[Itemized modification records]
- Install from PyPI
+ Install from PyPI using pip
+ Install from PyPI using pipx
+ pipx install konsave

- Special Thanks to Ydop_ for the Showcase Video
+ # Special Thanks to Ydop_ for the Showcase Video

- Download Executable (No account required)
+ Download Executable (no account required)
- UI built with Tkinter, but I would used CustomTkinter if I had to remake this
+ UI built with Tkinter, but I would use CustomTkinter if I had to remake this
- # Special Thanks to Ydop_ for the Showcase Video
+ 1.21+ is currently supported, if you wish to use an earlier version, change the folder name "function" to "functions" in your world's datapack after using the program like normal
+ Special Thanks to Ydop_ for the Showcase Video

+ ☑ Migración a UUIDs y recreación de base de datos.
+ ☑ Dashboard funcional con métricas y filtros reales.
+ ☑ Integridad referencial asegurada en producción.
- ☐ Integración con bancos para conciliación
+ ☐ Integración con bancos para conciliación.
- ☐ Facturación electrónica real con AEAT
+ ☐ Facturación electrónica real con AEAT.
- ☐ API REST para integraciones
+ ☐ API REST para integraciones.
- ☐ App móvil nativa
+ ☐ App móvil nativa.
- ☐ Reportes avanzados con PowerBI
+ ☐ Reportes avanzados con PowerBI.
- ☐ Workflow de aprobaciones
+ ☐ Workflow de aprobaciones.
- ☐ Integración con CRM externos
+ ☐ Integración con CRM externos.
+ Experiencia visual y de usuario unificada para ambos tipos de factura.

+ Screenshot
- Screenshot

Task goal:
Your task is to copy every record exactly.

Task solution:
- Install from PyPI
+ Install from PyPI using pip
+ Install from PyPI using pipx
+ pipx install konsave

- Special Thanks to Ydop_ for the Showcase Video
+ # Special Thanks to Ydop_ for the Showcase Video

- Download Executable (No account required)
+ Download Executable (no account required)
- UI built with Tkinter, but I would used CustomTkinter if I had to remake this
+ UI built with Tkinter, but I would use CustomTkinter if I had to remake this
- # Special Thanks to Ydop_ for the Showcase Video
+ 1.21+ is currently supported, if you wish to use an earlier version, change the folder name "function" to "functions" in your world's datapack after using the program like normal
+ Special Thanks to Ydop_ for the Showcase Video

+ ☑ Migración a UUIDs y recreación de base de datos.
+ ☑ Dashboard funcional con métricas y filtros reales.
+ ☑ Integridad referencial asegurada en producción.
- ☐ Integración con bancos para conciliación
+ ☐ Integración con bancos para conciliación.
- ☐ Facturación electrónica real con AEAT
+ ☐ Facturación electrónica real con AEAT.
- ☐ API REST para integraciones
+ ☐ API REST para integraciones.
- ☐ App móvil nativa
+ ☐ App móvil nativa.
- ☐ Reportes avanzados con PowerBI
+ ☐ Reportes avanzados con PowerBI.
- ☐ Workflow de aprobaciones
+ ☐ Workflow de aprobaciones.
- ☐ Integración con CRM externos
+ ☐ Integración con CRM externos.
+ Experiencia visual y de usuario unificada para ambos tipos de factura.

+ Screenshot
- Screenshot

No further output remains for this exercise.